(Collection entries)
[Start of section]

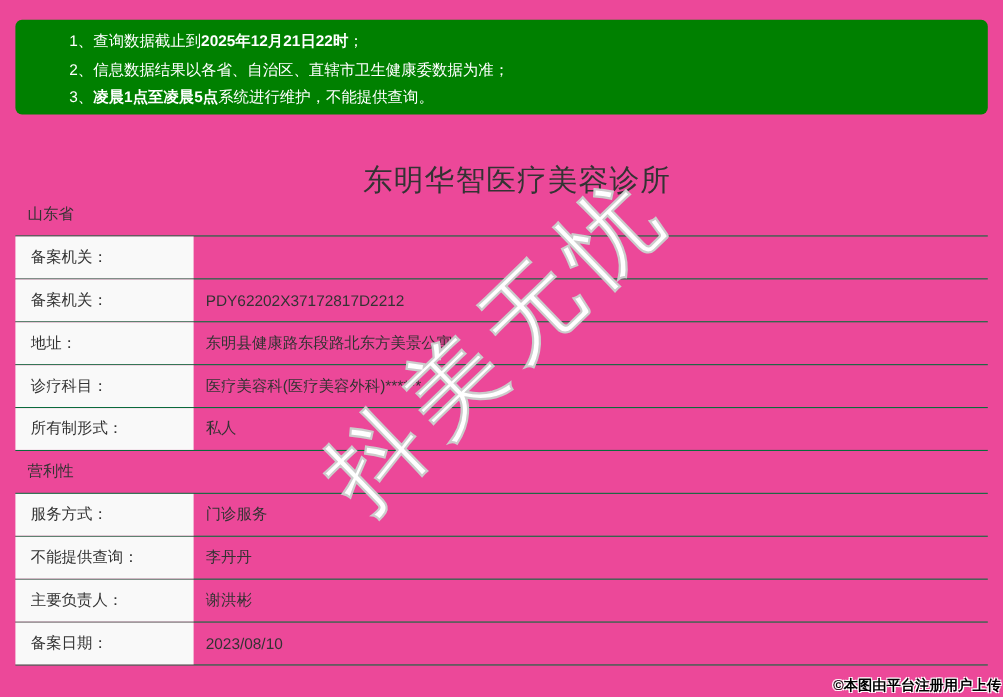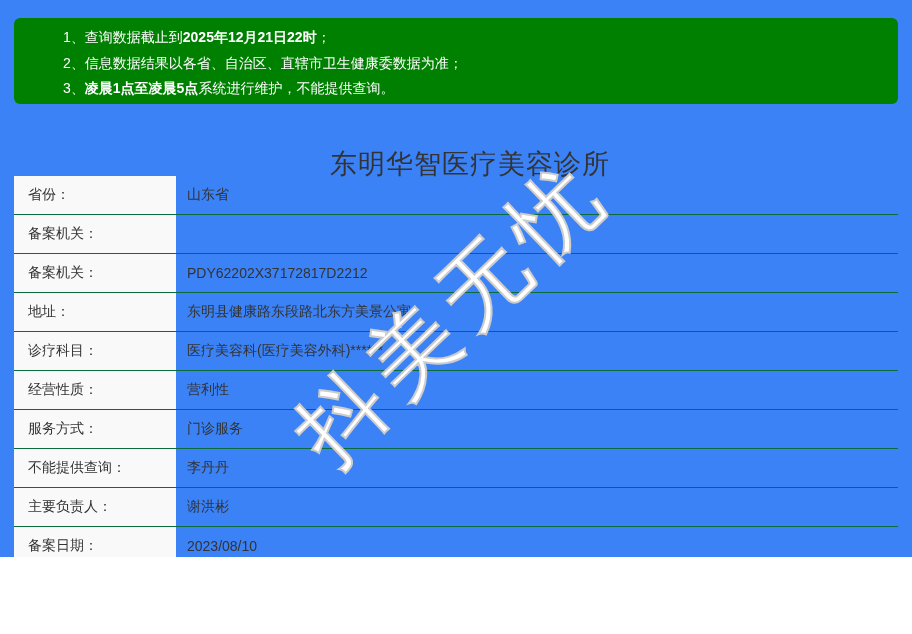--- a/index.html
+++ b/index.html
@@ -4,22 +4,22 @@
 <style>
   html, body {
     margin: 0;
     padding: 0;
     background: #ffffff;
     font-family: "Liberation Sans", "DejaVu Sans", sans-serif;
   }
   .page {
     position: relative;
     width: 912px;
-    height: 557px;
-    background: #3b82f6;
+    height: 634px;
+    background: #ec4899;
     overflow: hidden;
   }
   
   .notice {
     position: absolute;
     left: 14px;
     top: 18px;
     width: 884px;
     height: 86px;
     box-sizing: border-box;
@@ -123,40 +123,42 @@
   <div class="notice">
       <div class="notice-line"><span>1、查询数据截止到</span><span class="seg-bold">2025年12月21日22时</span><span>；</span></div>
       <div class="notice-line"><span>2、信息数据结果以各省、自治区、直辖市卫生健康委数据为准；</span></div>
       <div class="notice-line"><span>3、</span><span class="seg-bold">凌晨1点至凌晨5点</span><span>系统进行维护，不能提供查询。</span></div>
     </div>
 
   <div class="page-title">东明华智医疗美容诊所</div>
 
   <div class="info-table">
       <div class="row">
-        <div class="row-label">省份：</div>
         <div class="row-value">山东省</div>
       </div>
       <div class="row">
         <div class="row-label">备案机关：</div>
       </div>
       <div class="row">
         <div class="row-label">备案机关：</div>
         <div class="row-value">PDY62202X37172817D2212</div>
       </div>
       <div class="row">
         <div class="row-label">地址：</div>
         <div class="row-value">东明县健康路东段路北东方美景公寓</div>
       </div>
       <div class="row">
         <div class="row-label">诊疗科目：</div>
         <div class="row-value">医疗美容科(医疗美容外科)******</div>
       </div>
       <div class="row">
-        <div class="row-label">经营性质：</div>
+        <div class="row-label">所有制形式：</div>
+        <div class="row-value">私人</div>
+      </div>
+      <div class="row">
         <div class="row-value">营利性</div>
       </div>
       <div class="row">
         <div class="row-label">服务方式：</div>
         <div class="row-value">门诊服务</div>
       </div>
       <div class="row">
         <div class="row-label">不能提供查询：</div>
         <div class="row-value">李丹丹</div>
       </div>
@@ -165,14 +167,15 @@
         <div class="row-value">谢洪彬</div>
       </div>
       <div class="row">
         <div class="row-label">备案日期：</div>
         <div class="row-value">2023/08/10</div>
       </div>
     </div>
 
   <div class="watermark">抖美无忧</div>
 
+  <div class="credit">©本图由平台注册用户上传</div>
 
 </div>
 
 </body></html>

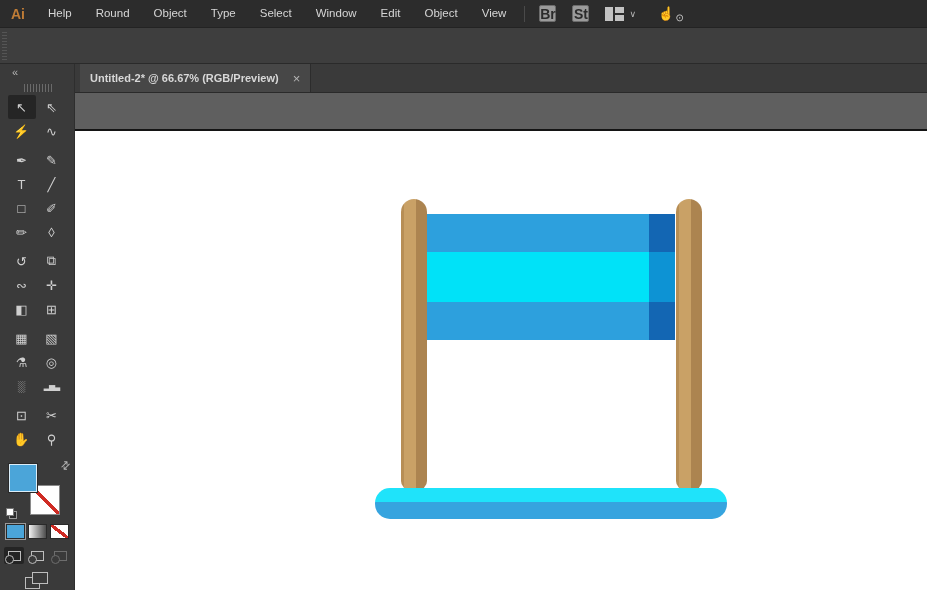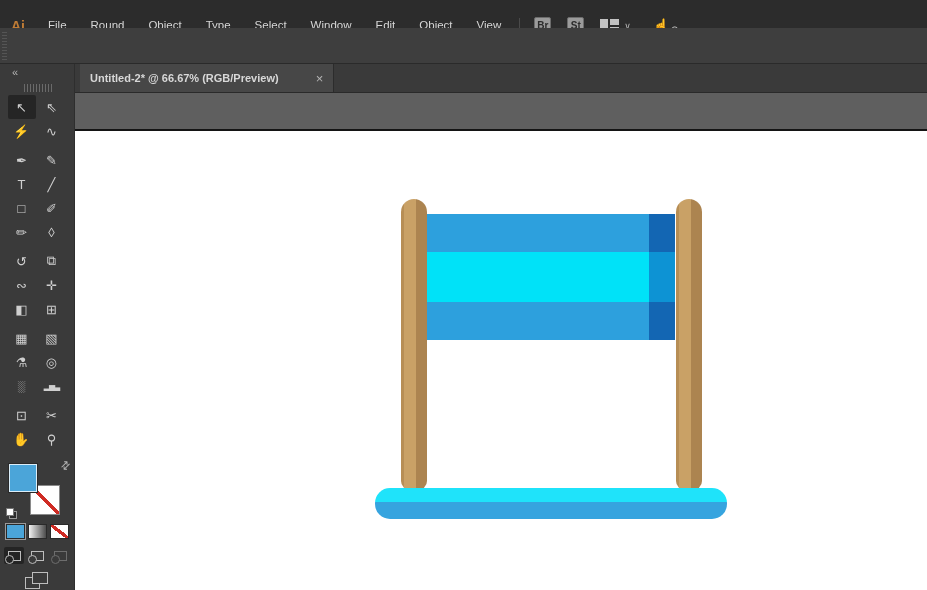--- a/index.html
+++ b/index.html
@@ -1,28 +1,28 @@
 <!DOCTYPE html>
 <html><head>
 <meta charset="utf-8">
 <style>
   * { margin:0; padding:0; box-sizing:border-box; }
   body { font-family:"Liberation Sans", sans-serif; background:#1f1f1f; }
   .app { position:relative; width:927px; height:590px; overflow:hidden; background:#2c2c2c; }
 
   
-  .menubar { position:absolute; left:0; top:12px; width:927px; height:28px;
+  .menubar { position:absolute; left:0; top:0; width:927px; height:28px;
     background:#2c2c2c; display:flex; align-items:center; border-bottom:1px solid #232323; }
   .ai-logo { width:36px; text-align:center; font-weight:bold; font-size:14px; color:#bf7c36; }
   .menu-items { display:flex; align-items:center; height:100%; }
   .menu-item { padding:0 12px; font-size:11.5px; color:#d6d6d6; line-height:27px; cursor:default; }
   .menu-divider { width:1px; height:16px; background:#4a4a4a; margin:0 10px 0 6px; }
   .mb-right { display:flex; align-items:center; gap:16px; margin-left:4px; }
   .app-chip { width:17px; height:17px; background:#9b9b9b; border:1px solid #6c6c6c; border-radius:2px;
-    color:#2b2b2b; font-weight:bold; font-size:10px; display:flex; align-items:center; justify-content:center; }
+    color:#2b2b2b; font-weight:bold; font-size:14px; display:flex; align-items:center; justify-content:center; }
   .ws-switcher { display:flex; align-items:center; gap:5px; }
   .ws-icon { position:relative; width:19px; height:14px; }
   .ws-icon .colL { position:absolute; left:0; top:0; width:8px; height:14px; background:#c3c3c3; }
   .ws-icon .rowT { position:absolute; left:10px; top:0; width:9px; height:6px; background:#c3c3c3; }
   .ws-icon .rowB { position:absolute; left:10px; top:8px; width:9px; height:6px; background:#c3c3c3; }
   .chev { color:#b9b9b9; font-size:9px; }
   .touch-icon { position:relative; font-size:13px; color:#a9a9a9; margin-left:6px; width:26px; }
   .touch-icon .pwr { position:absolute; right:0; bottom:-2px; font-size:10px; color:#c9c9c9; }
 
   
@@ -59,21 +59,21 @@
   .cb-btn { position:absolute; top:37px; height:21px; border:1px solid #8a8a8a; border-radius:3px;
     background:transparent; color:#dadada; font-size:10.5px; font-family:inherit; padding:0 10px; }
   .cb-cut { position:absolute; top:37px; left:918px; width:12px; height:21px;
     border:1px solid #8a8a8a; border-radius:3px; color:#bbb; font-size:9px; overflow:hidden;
     display:flex; align-items:center; justify-content:center; }
 
   
   .tabbar { position:absolute; left:75px; top:64px; width:852px; height:29px; background:#3a3a3a;
     border-bottom:1px solid #2a2a2a; display:flex; align-items:stretch; }
   .doc-tab { margin-left:5px; background:#474747; border-right:1px solid #2c2c2c;
-    display:flex; align-items:center; padding:0 10px;gap:23px; }
+    display:flex; align-items:center; padding:0 10px; }
   .doc-tab .title { font-size:11px; color:#d8d8d8; font-weight:bold; }
   .doc-tab .close { margin-left:14px; color:#b5b5b5; font-size:13px; line-height:1; }
 
   
   .toolbar { position:absolute; left:0; top:64px; width:75px; height:526px; background:#3a3a3a;
     border-right:1px solid #2e2e2e; }
   .tb-collapse { position:absolute; left:12px; top:2px; color:#b5b5b5; font-size:11px; }
   .tb-grip { position:absolute; left:24px; top:20px; width:28px; height:8px;
     background:repeating-linear-gradient(90deg,#6a6a6a 0 1px,transparent 1px 3px); }
   .tool-grid { position:absolute; left:0; top:31px; width:75px; }
@@ -136,21 +136,21 @@
     background:linear-gradient(180deg, var(--base-top) 0 46%, var(--base-bottom) 46% 100%); }
 </style>
 </head>
 <body>
 
 <div class="app" style="--fill-color: #4ba5d9; --stripe-blue: #2da0dd; --stripe-cyan: #00e2f8; --edge-dark: #1366b3; --edge-mid: #0d93d4; --post-light: #c9a166; --post-dark: #ac8450; --post-edge: #b78e55; --base-top: #1fe3fa; --base-bottom: #36a4df;">
 
   <div class="menubar">
     <div class="ai-logo">Ai</div>
     <nav class="menu-items">
-        <span class="menu-item">File</span>
+        <span class="menu-item">Help</span>
         <span class="menu-item">Round</span>
         <span class="menu-item">Object</span>
         <span class="menu-item">Type</span>
         <span class="menu-item">Select</span>
         <span class="menu-item">Window</span>
         <span class="menu-item">Edit</span>
         <span class="menu-item">Object</span>
         <span class="menu-item">View</span>
       </nav>
     <div class="menu-divider"></div>

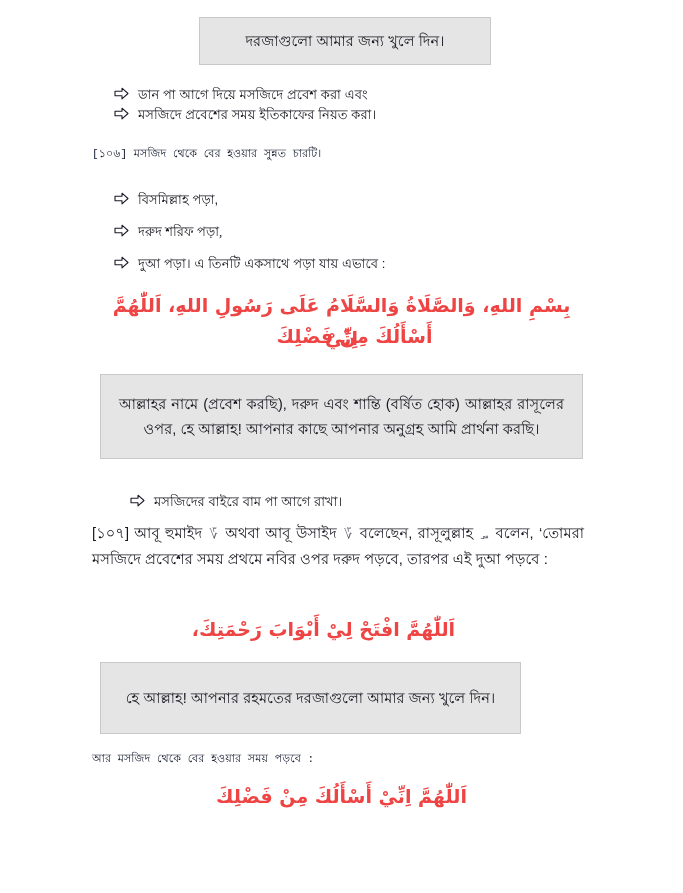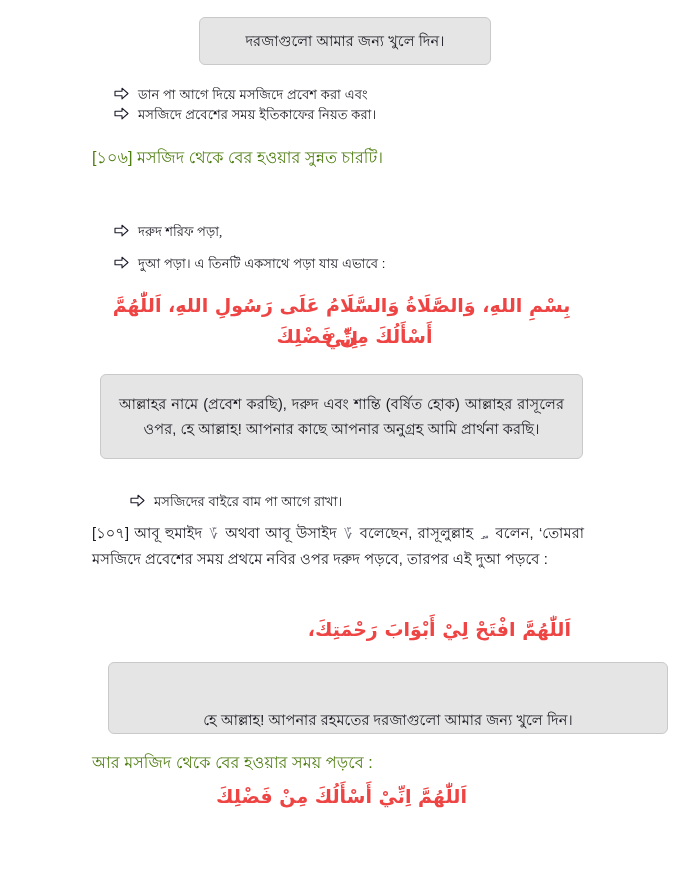--- a/index.html
+++ b/index.html
@@ -20,21 +20,21 @@
     position: absolute;
     inset: 0;
     padding: 0;
   }
 
   
   .shade-box {
     position: absolute;
     background: #e5e5e5;
     border: 1px solid #c9c9c9;
-    border-radius: 6px;
+    border-radius: 0;
     box-sizing: border-box;
     display: flex;
     flex-direction: column;
     justify-content: center;
   }
   .shade-box .bn {
     font-family: "Liberation Sans", "DejaVu Sans", sans-serif;
     font-size: 14.5px;
     line-height: 1.72;
     color: #16161f;
@@ -44,24 +44,24 @@
     letter-spacing: 0.1px;
   }
   .shade-box.single .bn {
     text-align: center;
     text-align-last: center;
   }
 
   
   .bn-line {
     position: absolute;
-    font-family: Liberation Sans, sans-serif;
-    font-size: 16px;
+    font-family: Liberation Mono, monospace;
+    font-size: 11px;
     line-height: 1.5;
-    color: #4d7c0f;
+    color: #0f172a;
     white-space: nowrap;
     letter-spacing: 0.1px;
   }
 
   .bn-para {
     position: absolute;
     font-family: "Liberation Sans", "DejaVu Sans", sans-serif;
     font-size: 14.6px;
     line-height: 1.78;
     color: #16161f;
@@ -136,20 +136,28 @@
     <span class="arrow-ic">
       <svg viewBox="0 0 15 13" width="15" height="13">
         <path d="M1 4.2 H8 V1.2 L14 6.5 L8 11.8 V8.8 H1 Z" fill="#ffffff" stroke="#1b1b2b" stroke-width="1.1" stroke-linejoin="round"></path>
       </svg>
     </span>
     <span>মসজিদে প্রবেশের সময় ইতিকাফের নিয়ত করা।</span>
   </div>
 
   <div class="bn-line" style="left:92px; top:146px;">[১০৬] মসজিদ থেকে বের হওয়ার সুন্নত চারটি।</div>
 
+  <div class="bullet-row" style="left:114px; top:190px;">
+    <span class="arrow-ic">
+      <svg viewBox="0 0 15 13" width="15" height="13">
+        <path d="M1 4.2 H8 V1.2 L14 6.5 L8 11.8 V8.8 H1 Z" fill="#ffffff" stroke="#1b1b2b" stroke-width="1.1" stroke-linejoin="round"></path>
+      </svg>
+    </span>
+    <span>বিসমিল্লাহ পড়া,</span>
+  </div>
 
   <div class="bullet-row" style="left:114px; top:222px;font-family:Liberation Serif, serif;">
     <span class="arrow-ic">
       <svg viewBox="0 0 15 13" width="15" height="13">
         <path d="M1 4.2 H8 V1.2 L14 6.5 L8 11.8 V8.8 H1 Z" fill="#ffffff" stroke="#1b1b2b" stroke-width="1.1" stroke-linejoin="round"></path>
       </svg>
     </span>
     <span>দরুদ শরিফ পড়া,</span>
   </div>
 
@@ -175,23 +183,23 @@
         <path d="M1 4.2 H8 V1.2 L14 6.5 L8 11.8 V8.8 H1 Z" fill="#ffffff" stroke="#1b1b2b" stroke-width="1.1" stroke-linejoin="round"></path>
       </svg>
     </span>
     <span>মসজিদের বাইরে বাম পা আগে রাখা।</span>
   </div>
 
   <div class="bn-para" style="left:92px; top:521px; width:492px;">
     <span>[১০৭] আবূ হুমাইদ </span><span class="honor">؆</span><span> অথবা আবূ উসাইদ </span><span class="honor">؆</span><span> বলেছেন, রাসূলুল্লাহ </span><span class="honor">؄</span><span> বলেন, ‘তোমরা মসজিদে প্রবেশের সময় প্রথমে নবির ওপর দরুদ পড়বে, তারপর এই দুআ পড়বে :</span>
   </div>
 
-  <div class="ar" style="left:90px; top:613px; width:481px;text-align:right;">اَللّٰهُمَّ افْتَحْ لِيْ أَبْوَابَ رَحْمَتِكَ،</div>
-
-  <div class="shade-box" style="left:108px; top:662px; width:560px; height:72px;justify-content:flex-end;">
+  <div class="ar" style="left:83px; top:613px; width:481px;">اَللّٰهُمَّ افْتَحْ لِيْ أَبْوَابَ رَحْمَتِكَ،</div>
+
+  <div class="shade-box" style="left:100px; top:662px; width:421px; height:72px;">
     <div class="bn">হে আল্লাহ! আপনার রহমতের দরজাগুলো আমার জন্য খুলে দিন।</div>
   </div>
 
   <div class="bn-line" style="left:92px; top:751px;">আর মসজিদ থেকে বের হওয়ার সময় পড়বে :</div>
 
   <div class="ar" style="left:101px; top:780px; width:481px;">اَللّٰهُمَّ اِنِّيْ أَسْأَلُكَ مِنْ فَضْلِكَ</div>
 
 </div>
 
 </body></html>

[End of section]

• [EXERCISE OBJECTIVE]: Select every line in the records above that contains the word "value".

• [SOLVED EXERCISE]:
         <div class="row-value">山东省</div>
         <div class="row-value">PDY62202X37172817D2212</div>
         <div class="row-value">东明县健康路东段路北东方美景公寓</div>
         <div class="row-value">医疗美容科(医疗美容外科)******</div>
+        <div class="row-value">私人</div>
         <div class="row-value">营利性</div>
         <div class="row-value">门诊服务</div>
         <div class="row-value">李丹丹</div>
         <div class="row-value">谢洪彬</div>
         <div class="row-value">2023/08/10</div>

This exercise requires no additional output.